Ethanol plant brewing for Northwest

A 20 million-gallon-a-year ethanol plant to be built on the shores of the Columbia River promises 100 new jobs and a growing market for the nation's corn.

The $60 million complex will include the ethanol plant, a grain elevator, a barge dock on the river, and a feed mill. During construction there will be some 200 to 300 jobs, with the completed complex providing the permanent work. Construction is to begin in the fall, with completion targeted for late spring or early summer of 1982.

The multimillion-dollar project has been initiated by Sunriver Farms Inc., which owns 37,000 acres of land being farmed in Oregon and in Washington, across the Columbia.

The plant will be the largest ethanol producer in the nation using agricultural crops directly as feedstock.Some of the 7.7 million bushels of corn needed annually will come from Sunriver Farms land, but much of it will be purchased from farmers in both Oregon and Washington.

The 20 million gallons of ethanol produced annually will help turn out some 200 million gallons of motor fuel. Present US output of ethanol is 111 million gallons, making the output of the projected Oregon plant equal to nearly one-fifth of present national production.

As demand for ethanol increases, it will be possible to expand production of this Oregon plant by the use of add-on production modules.

Phillip J. Stevens, president of Ultrasystems Inc. of Irvine, Calif., which will build the plant, said the add-on system for ethanol plants has been quite successful in Brazil, now the world leader in producing ethanol. In Brazil, Mr. Stevens said, each add-on module has an annual capacity of 12 million gallons. Ethanol output in Brazil in 1979 was 790 million gallons, accounting for an estimated 14 percent of Brazil's automotive fuel consumption, a figure expected to rise in 1980 to 20 percent, according to Worldwatch Institute of Washington, D.C.

Construction of the Oregon ethanol plant is a major goal of Sunriver Farms management, but agricultural production and, ultimately, livestock production, will be the primary function. Agricultural operations of Sunriver Farms are expected ultimately to create 300 jobs, most of which would be year-round employment. Farm work now gives jobs to about 100 workers.

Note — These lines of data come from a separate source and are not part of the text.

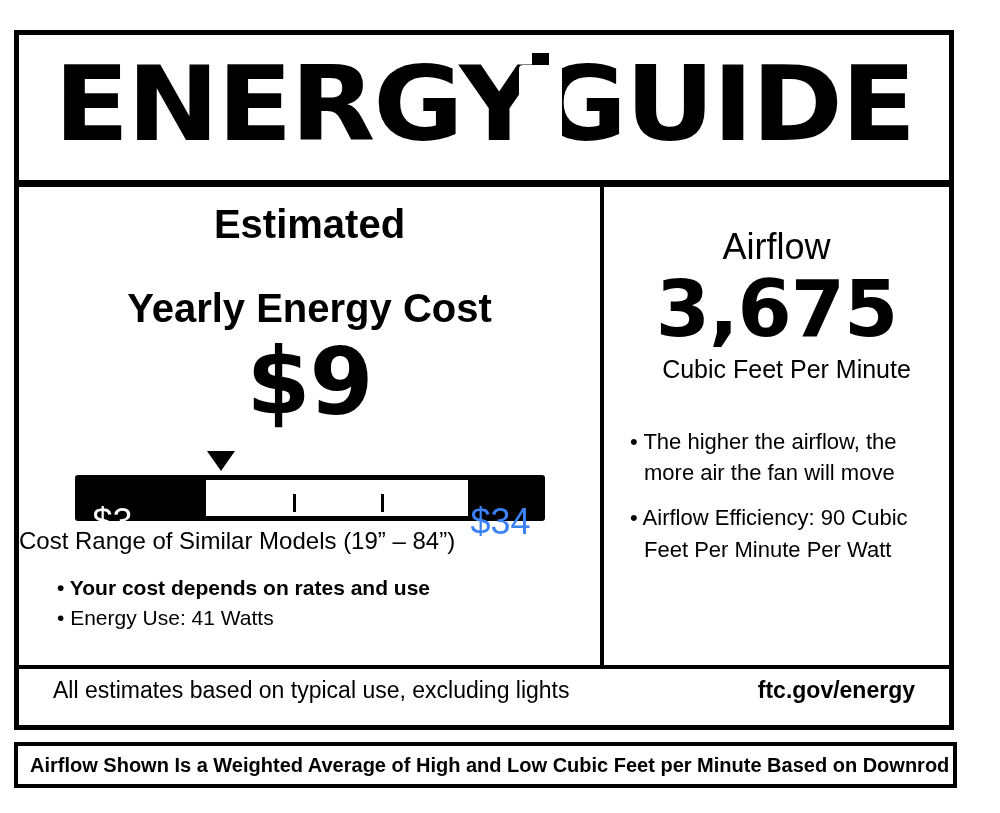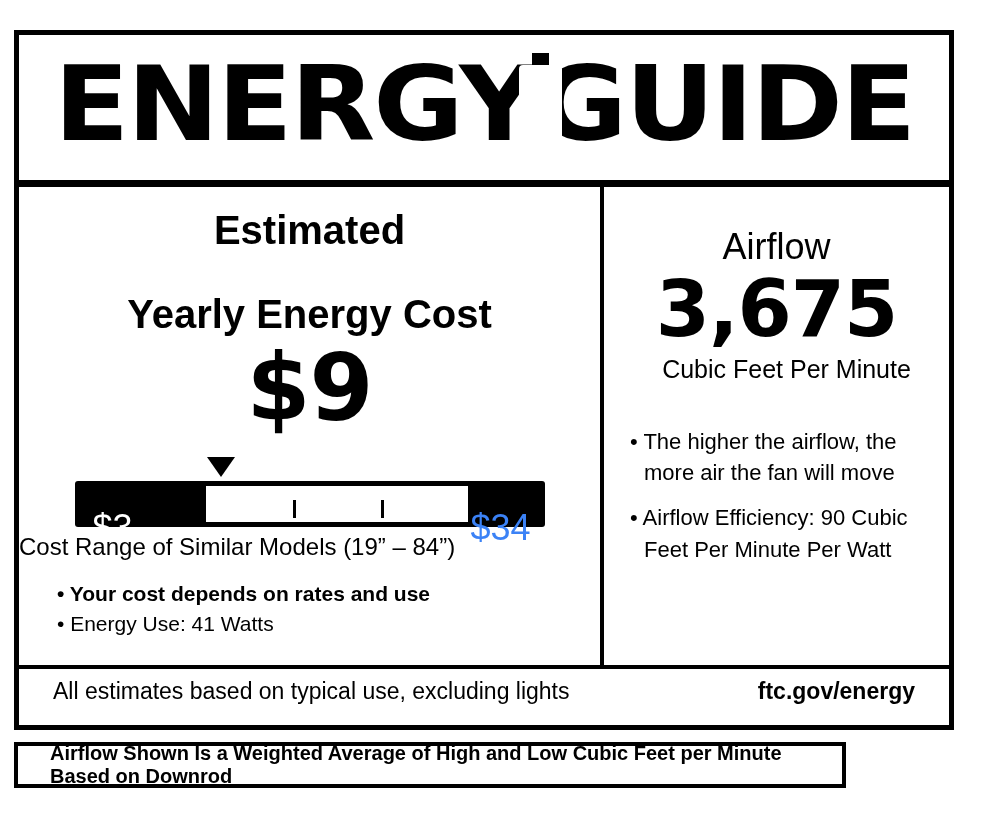--- a/index.html
+++ b/index.html
@@ -100,7 +100,7 @@
     text-align: center;
     font-size: 40px;
     font-weight: bold;
-    margin-top: 22px;
+    margin-top: 16px;
     line-height: 1.05;
   }
   .est-line2 {

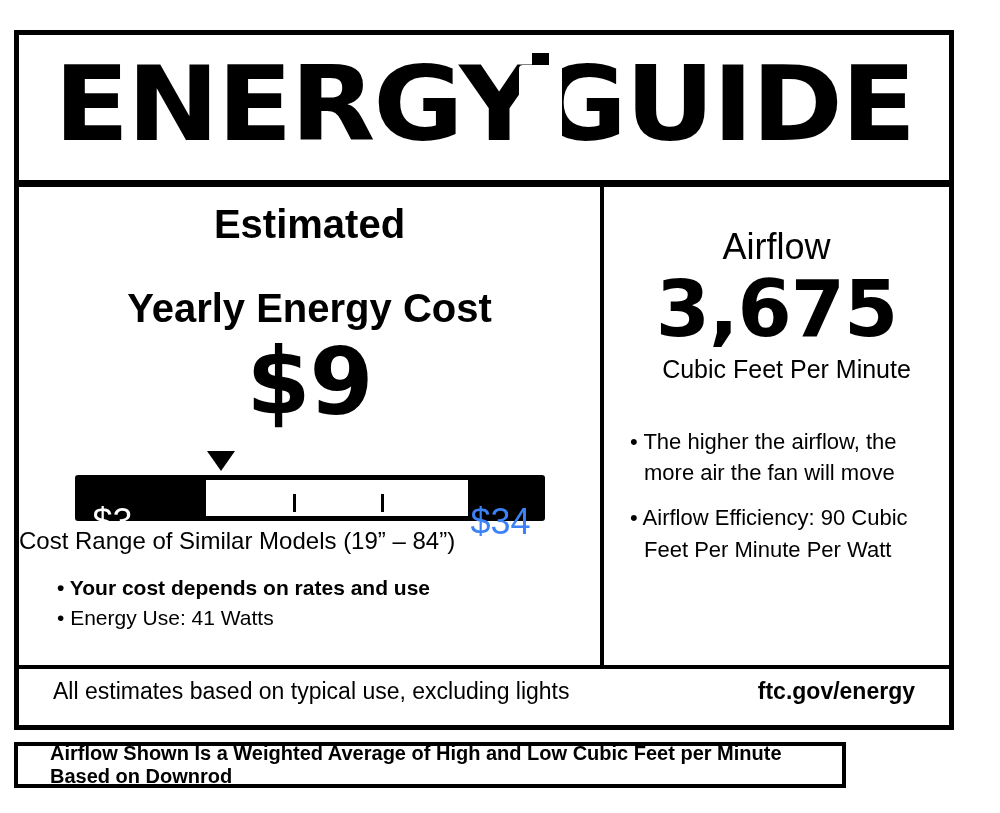--- a/index.html
+++ b/index.html
@@ -234,8 +234,7 @@
     position: relative;
     height: 44px;
     display: flex;
-    align-items: center;
-    padding: 14px 34px;
+    padding: 8px 34px;
     box-sizing: border-box;
   }
   .footer-note {

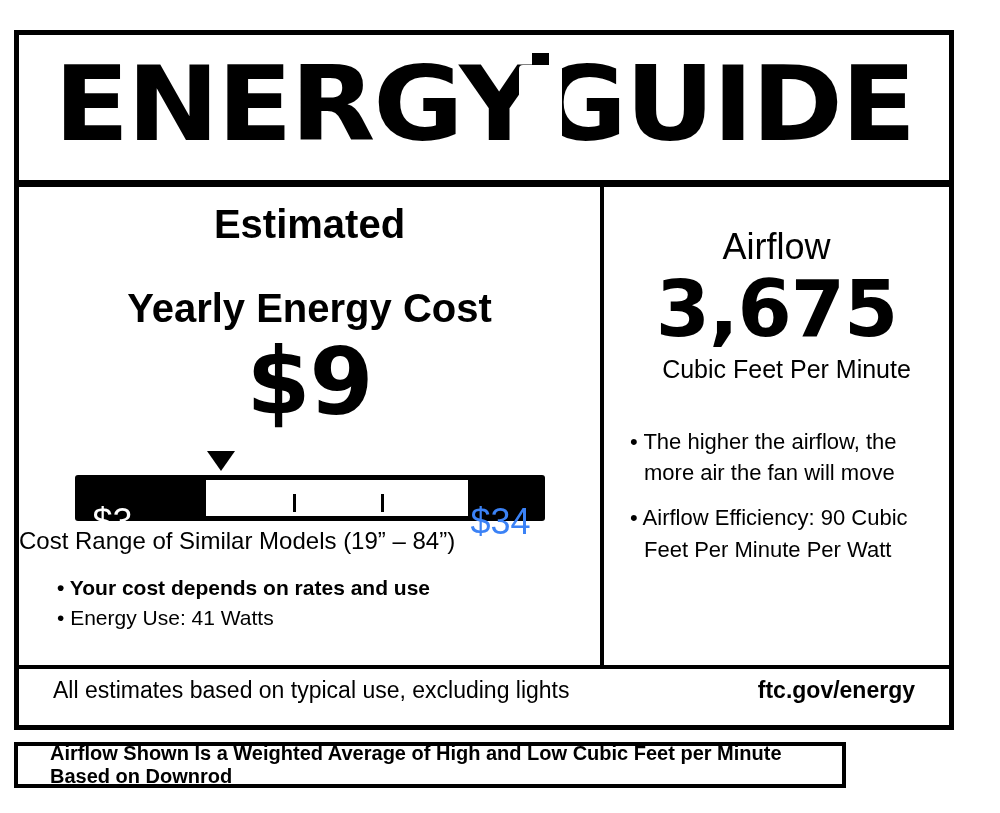--- a/index.html
+++ b/index.html
@@ -251,13 +251,13 @@
     position: absolute;
     left: 14px;
     top: 742px;
-    width: 832px;
+    width: 943px;
     height: 46px;
     border: 4px solid #000;
     box-sizing: border-box;
     display: flex;
     align-items: center;
-    padding-left: 32px;
+    padding-left: 12px;
     font-size: 20px;
     font-weight: bold;
   }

It is planned that the farming and processing operations will be essentially a closed-loop system with a high degree of self-sufficiency and stressing recycling and utilization of organic and other wastes.

Sunriver Farms grow some of the corn for use in the ethanol plant. Other farm produce now includes pinto beans, alfalfa, wheat, turnips, and asparagus. Processing of corn for the ethanol plant will provide what is called distillers dried grains -- the remains after sugars have been extracted and fermented to produce the alcohol for fuel -- which will then be used as cattle feed.

A contract has already been signed, according to Ronald L. Dodson, chairman of Sunriver Farms, for annual delivery to Mexican purchasers of 400,000 bags of pinto beans, each bag weighing 100 pounds. This contract will run between $10 million and $15 million.

Management expects other contracts for additional farm produce to be signed within the near future.

In a press conference at the state capitol, Oregon Gov. Victor Atiyeh welcomed Sunriver Farms and said the ethanol plant fits readily into Oregon's energy planning.

Rep. Al Ullman (D) of Oregon, who represents the district in which Boardman is situated, noted at the press conference that gasohol has been exempted from the 4-cent federal tax and that tax credits have been established for the blenders and users of gasohol.

In addition to tax credits and the exemption from the 4-cent-a-gallon motor fuel tax, federal incentives also include grants, loans, and loan guarantees.

Future legislation in Oregon will call for property tax and corporate income tax exemptions for alcohol fuel plants.

Federal legislation has set US goals of 920 million gallons of gasohol by 1982 and a volume equal to 10 percent of estimated domestic gasoline use by 1990 . At current rate of use -- 104.5 billion gallons a year -- this would require about 10.5 billion gallons of ethanol.